PROBLEM REQUIREMENTS: Print out the data exactly, keeping every image out of it.

PROVIDED RECORDS:
▼

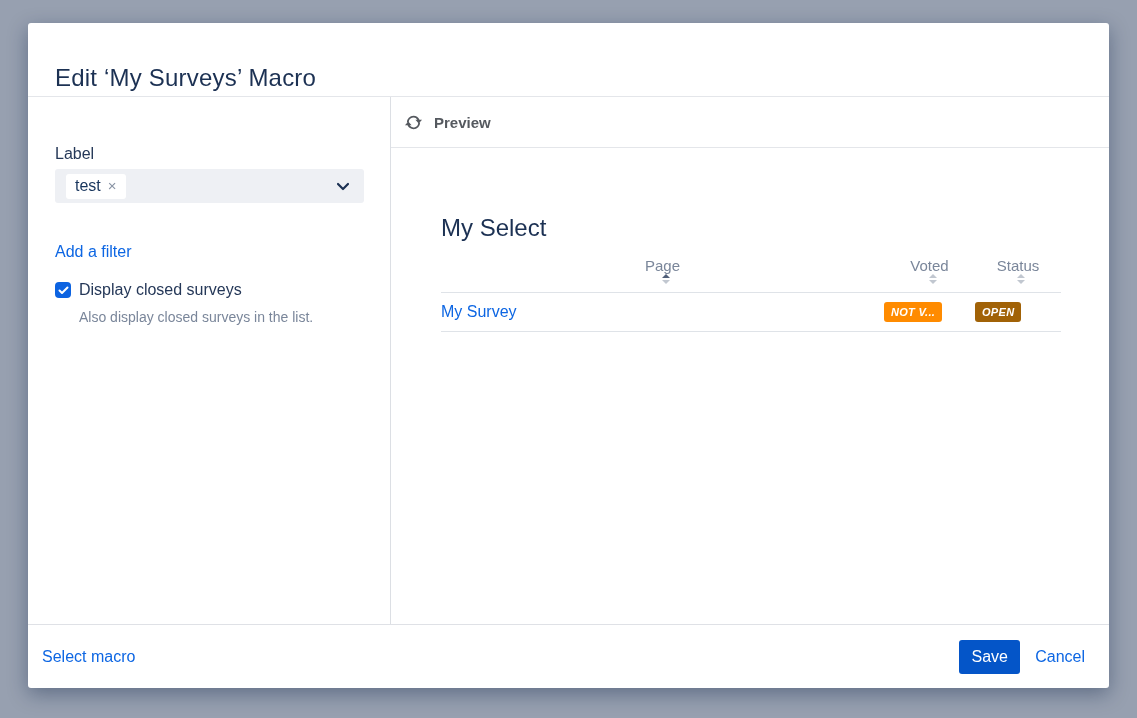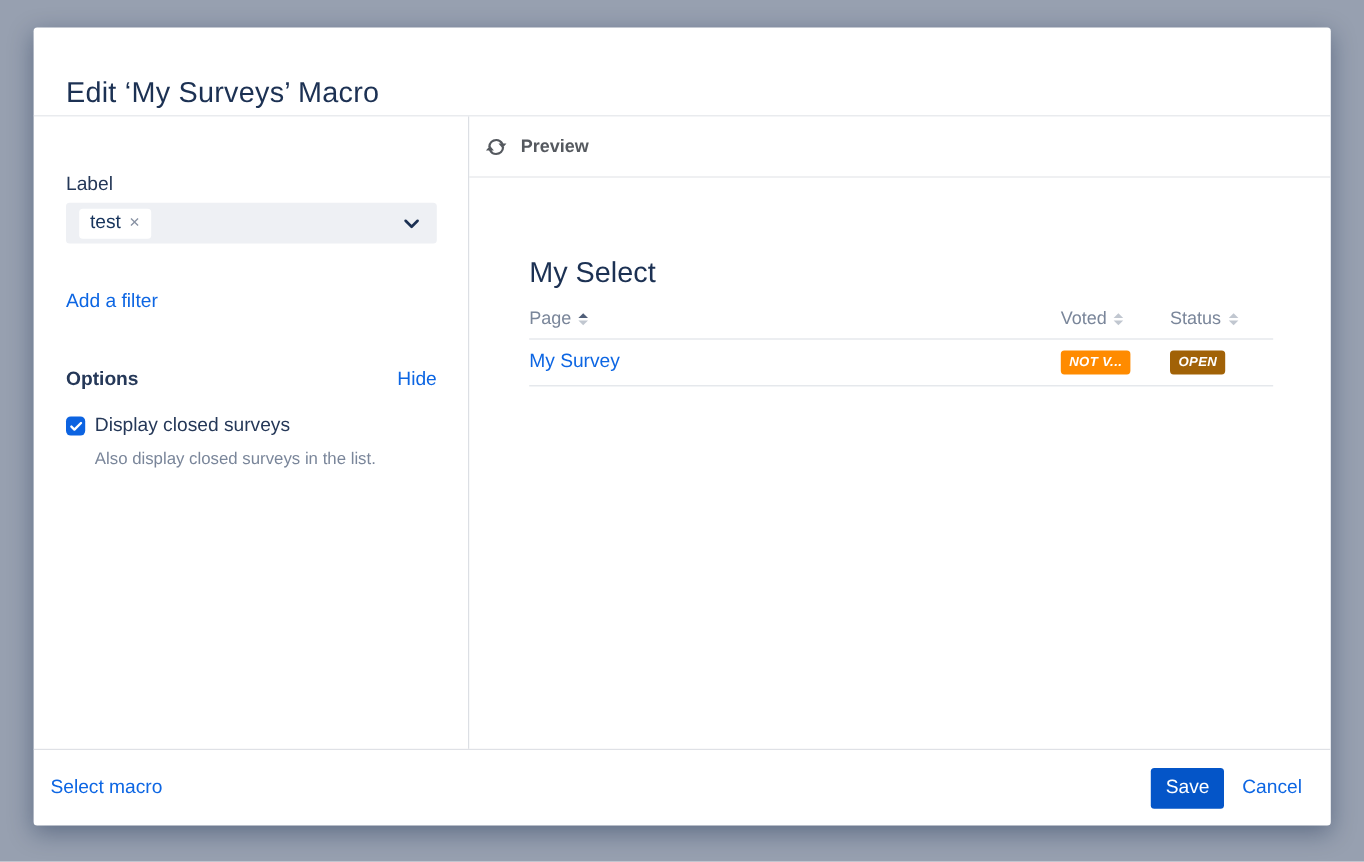--- a/index.html
+++ b/index.html
@@ -68,7 +68,7 @@
   .col-page{flex:1 1 auto;}
   .col-voted{flex:0 0 91px;}
   .col-status{flex:0 0 86px;}
-  .th{font-size:15px;color:#7A869A;cursor:pointer;display:flex;align-items:center;}
+  .th{font-size:15px;color:#7A869A;cursor:pointer;display:flex;align-items:center;flex-direction:column;}
   .sort{display:inline-flex;flex-direction:column;gap:2px;margin-left:6px;}
   .sort i{display:block;width:0;height:0;border-left:4px solid transparent;border-right:4px solid transparent;}
   .sort .up{border-bottom:4px solid #C1C7D0;}

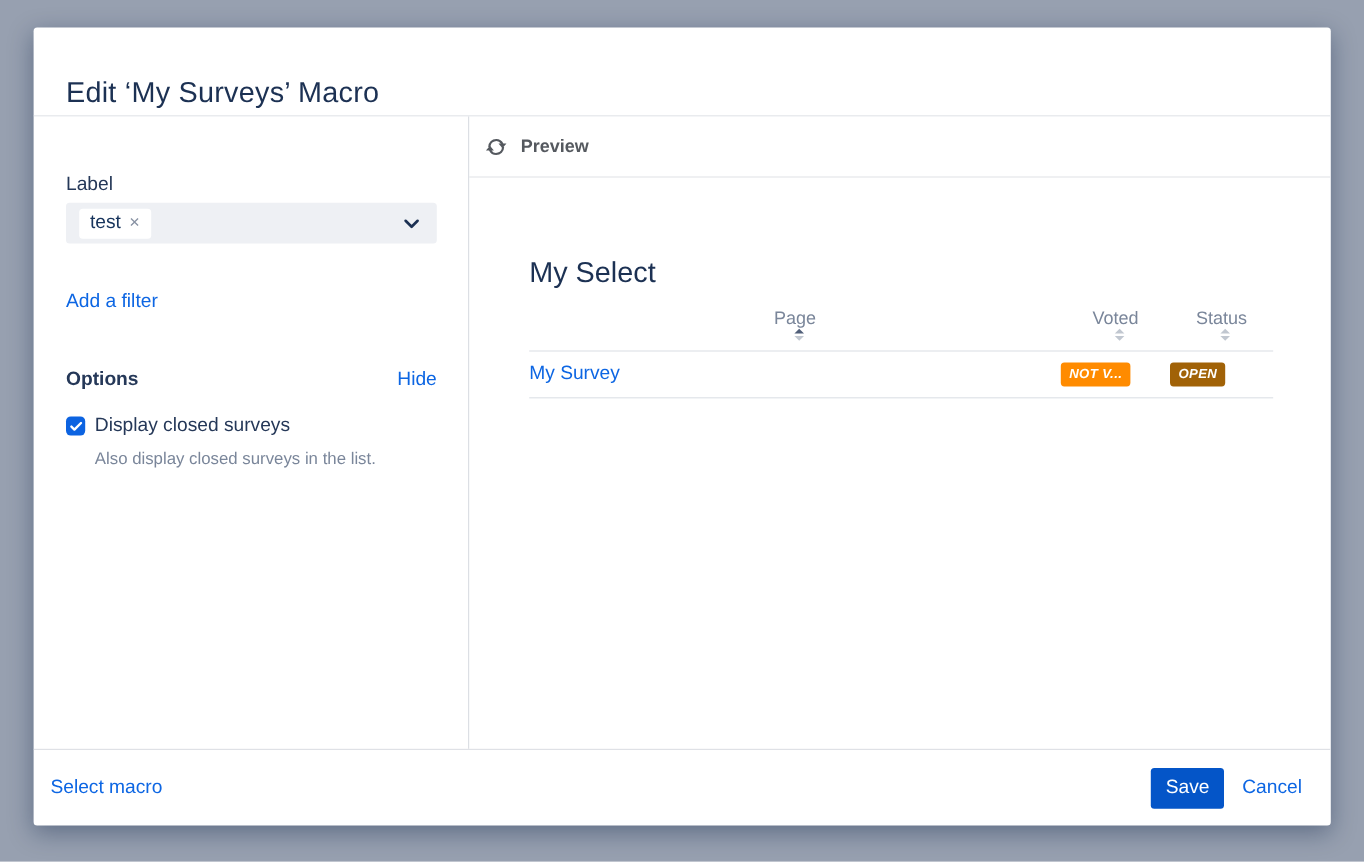--- a/index.html
+++ b/index.html
@@ -120,10 +120,6 @@
 
       <a class="link add-filter">Add a filter</a>
 
-      <div class="options-row">
-        <span class="options-heading">Options</span>
-        <a class="link">Hide</a>
-      </div>
 
       <div class="checkbox-row">
         <span class="checkbox">

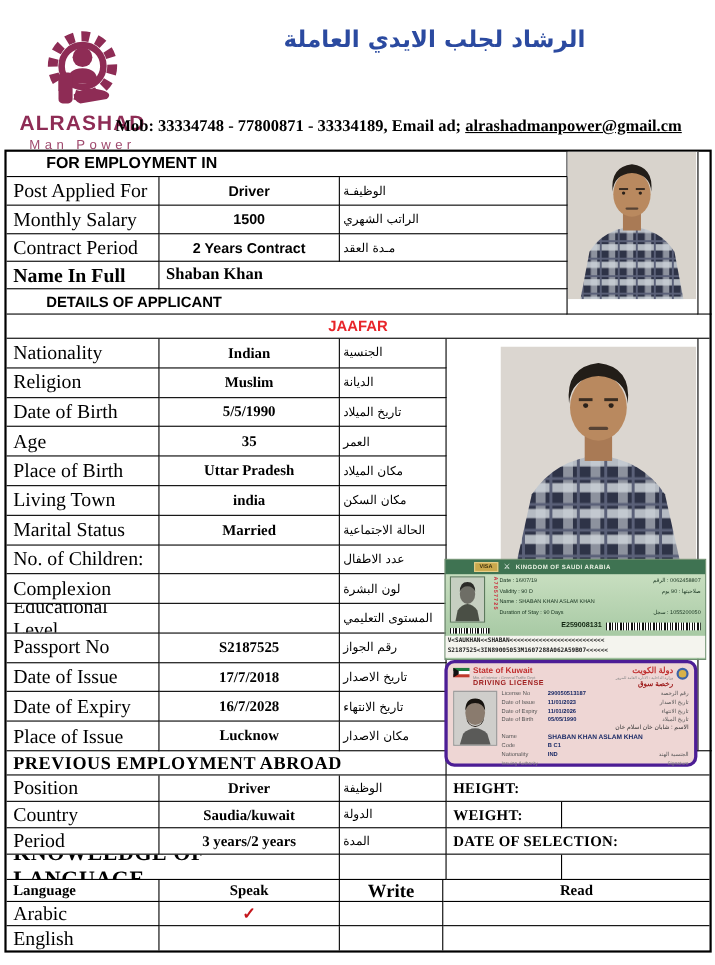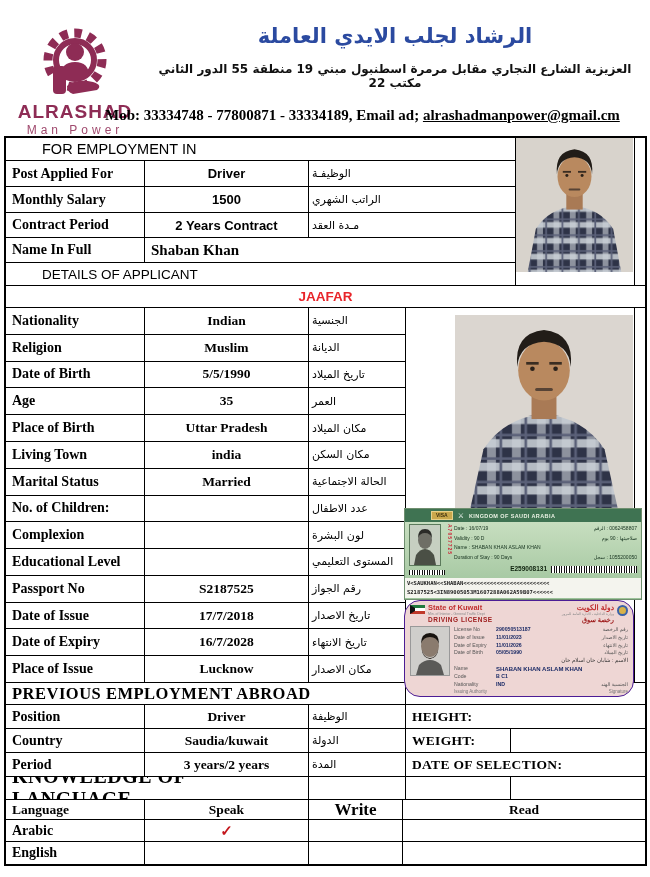--- a/index.html
+++ b/index.html
@@ -105,7 +105,6 @@
 
   <div class="hdr-center">
     <div class="hdr-title">الرشاد لجلب الايدي العاملة</div>
-    <div class="hdr-addr">العزيزية الشارع التجاري مقابل مرمرة اسطنبول مبني 19 منطقة 55 الدور الثاني مكتب 22</div>
   </div>
   <div class="hdr-contact">
     <span>Mob: 33334748 - 77800871 - 33334189, Email ad; </span><span class="email">alrashadmanpower@gmail.cm</span>

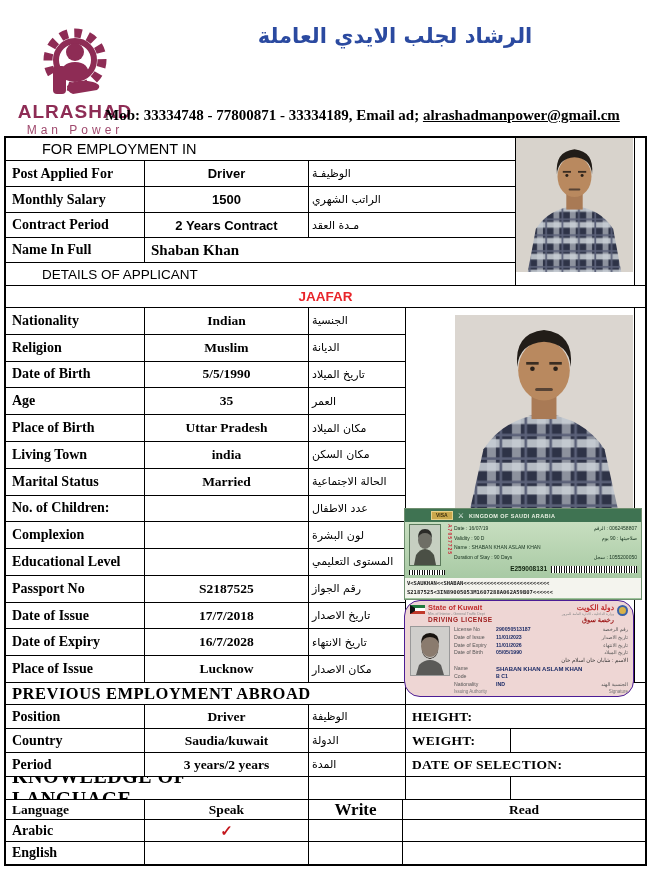--- a/index.html
+++ b/index.html
@@ -32,7 +32,7 @@
   .val{font-size:13.5px;font-weight:bold;}
   .sansb{font-family:"Liberation Sans",sans-serif;font-weight:bold;font-size:13px;}
   .ar{font-family:"DejaVu Sans",sans-serif;font-size:11px;justify-content:flex-end;direction:rtl;padding:0 3px;}
-  .hsans{font-family:"Liberation Sans",sans-serif;font-weight:normal;font-size:14.5px;padding-left:36px;}
+  .hsans{font-family:"Liberation Sans",sans-serif;font-weight:bold;font-size:14.5px;padding-left:36px;}
   .hserif{font-weight:bold;font-size:16.5px;letter-spacing:.5px;}
   .jaafar{font-family:"Liberation Sans",sans-serif;font-weight:bold;font-size:13.5px;color:#e8252a;}
   .rightlbl{font-weight:bold;font-size:13.5px;letter-spacing:.3px;}

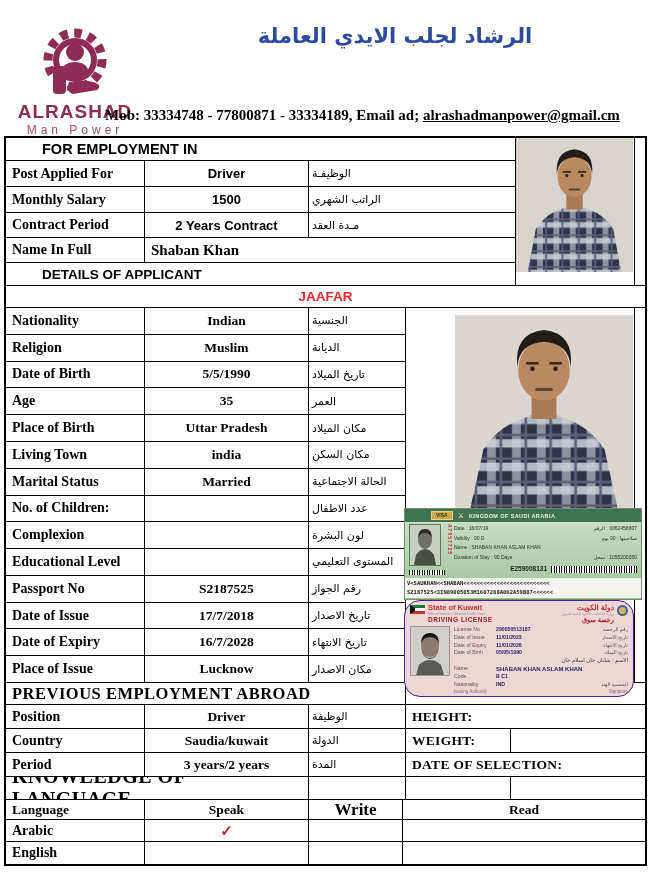--- a/index.html
+++ b/index.html
@@ -28,7 +28,7 @@
   .noR{border-right:none;}.noB{border-bottom:none;}
   .ctr{justify-content:center;text-align:center;}
   .b{font-weight:bold;}
-  .lbl{font-size:14px;font-weight:bold;}
+  .lbl{font-size:18px;}
   .val{font-size:13.5px;font-weight:bold;}
   .sansb{font-family:"Liberation Sans",sans-serif;font-weight:bold;font-size:13px;}
   .ar{font-family:"DejaVu Sans",sans-serif;font-size:11px;justify-content:flex-end;direction:rtl;padding:0 3px;}

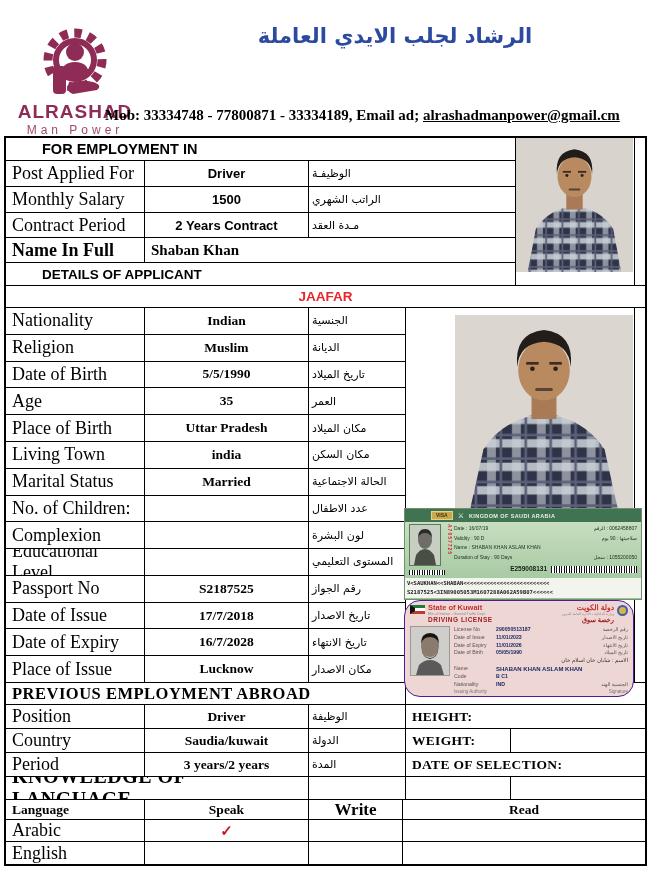--- a/index.html
+++ b/index.html
@@ -62,7 +62,7 @@
   .visa-mrz{background:#f4f4ee;font-family:"DejaVu Sans Mono",monospace;font-size:5.5px;font-weight:bold;color:#222;line-height:1.6;padding:1px 2px;white-space:nowrap;overflow:hidden;}
 
   
-  .lic-card{position:absolute;left:-2px;top:292px;width:230px;height:97px;z-index:2;background:#eed6d4;border:1px solid #4c1d95;border-radius:16px;box-sizing:border-box;padding:3px 5px;font-family:"Liberation Sans",sans-serif;}
+  .lic-card{position:absolute;left:-2px;top:292px;width:230px;height:97px;z-index:2;background:#eed6d4;border:3px solid #4c1d95;border-radius:9px;box-sizing:border-box;padding:3px 5px;font-family:"Liberation Sans",sans-serif;}
   .lic-head{display:flex;align-items:flex-start;gap:3px;}
   .lic-flag{flex:none;margin-top:1px;}
   .lic-h-left{flex:1;min-width:0;}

▲

ANSWER FOR THE TASK:
--- a/index.html
+++ b/index.html
@@ -68,7 +68,7 @@
   .col-page{flex:1 1 auto;}
   .col-voted{flex:0 0 91px;}
   .col-status{flex:0 0 86px;}
-  .th{font-size:15px;color:#7A869A;cursor:pointer;display:flex;align-items:center;}
+  .th{font-size:15px;color:#7A869A;cursor:pointer;display:flex;align-items:center;flex-direction:column;}
   .sort{display:inline-flex;flex-direction:column;gap:2px;margin-left:6px;}
   .sort i{display:block;width:0;height:0;border-left:4px solid transparent;border-right:4px solid transparent;}
   .sort .up{border-bottom:4px solid #C1C7D0;}

--- a/index.html
+++ b/index.html
@@ -120,10 +120,6 @@
 
       <a class="link add-filter">Add a filter</a>
 
-      <div class="options-row">
-        <span class="options-heading">Options</span>
-        <a class="link">Hide</a>
-      </div>
 
       <div class="checkbox-row">
         <span class="checkbox">

--- a/index.html
+++ b/index.html
@@ -105,7 +105,6 @@
 
   <div class="hdr-center">
     <div class="hdr-title">الرشاد لجلب الايدي العاملة</div>
-    <div class="hdr-addr">العزيزية الشارع التجاري مقابل مرمرة اسطنبول مبني 19 منطقة 55 الدور الثاني مكتب 22</div>
   </div>
   <div class="hdr-contact">
     <span>Mob: 33334748 - 77800871 - 33334189, Email ad; </span><span class="email">alrashadmanpower@gmail.cm</span>

--- a/index.html
+++ b/index.html
@@ -32,7 +32,7 @@
   .val{font-size:13.5px;font-weight:bold;}
   .sansb{font-family:"Liberation Sans",sans-serif;font-weight:bold;font-size:13px;}
   .ar{font-family:"DejaVu Sans",sans-serif;font-size:11px;justify-content:flex-end;direction:rtl;padding:0 3px;}
-  .hsans{font-family:"Liberation Sans",sans-serif;font-weight:normal;font-size:14.5px;padding-left:36px;}
+  .hsans{font-family:"Liberation Sans",sans-serif;font-weight:bold;font-size:14.5px;padding-left:36px;}
   .hserif{font-weight:bold;font-size:16.5px;letter-spacing:.5px;}
   .jaafar{font-family:"Liberation Sans",sans-serif;font-weight:bold;font-size:13.5px;color:#e8252a;}
   .rightlbl{font-weight:bold;font-size:13.5px;letter-spacing:.3px;}

--- a/index.html
+++ b/index.html
@@ -28,7 +28,7 @@
   .noR{border-right:none;}.noB{border-bottom:none;}
   .ctr{justify-content:center;text-align:center;}
   .b{font-weight:bold;}
-  .lbl{font-size:14px;font-weight:bold;}
+  .lbl{font-size:18px;}
   .val{font-size:13.5px;font-weight:bold;}
   .sansb{font-family:"Liberation Sans",sans-serif;font-weight:bold;font-size:13px;}
   .ar{font-family:"DejaVu Sans",sans-serif;font-size:11px;justify-content:flex-end;direction:rtl;padding:0 3px;}

--- a/index.html
+++ b/index.html
@@ -62,7 +62,7 @@
   .visa-mrz{background:#f4f4ee;font-family:"DejaVu Sans Mono",monospace;font-size:5.5px;font-weight:bold;color:#222;line-height:1.6;padding:1px 2px;white-space:nowrap;overflow:hidden;}
 
   
-  .lic-card{position:absolute;left:-2px;top:292px;width:230px;height:97px;z-index:2;background:#eed6d4;border:1px solid #4c1d95;border-radius:16px;box-sizing:border-box;padding:3px 5px;font-family:"Liberation Sans",sans-serif;}
+  .lic-card{position:absolute;left:-2px;top:292px;width:230px;height:97px;z-index:2;background:#eed6d4;border:3px solid #4c1d95;border-radius:9px;box-sizing:border-box;padding:3px 5px;font-family:"Liberation Sans",sans-serif;}
   .lic-head{display:flex;align-items:flex-start;gap:3px;}
   .lic-flag{flex:none;margin-top:1px;}
   .lic-h-left{flex:1;min-width:0;}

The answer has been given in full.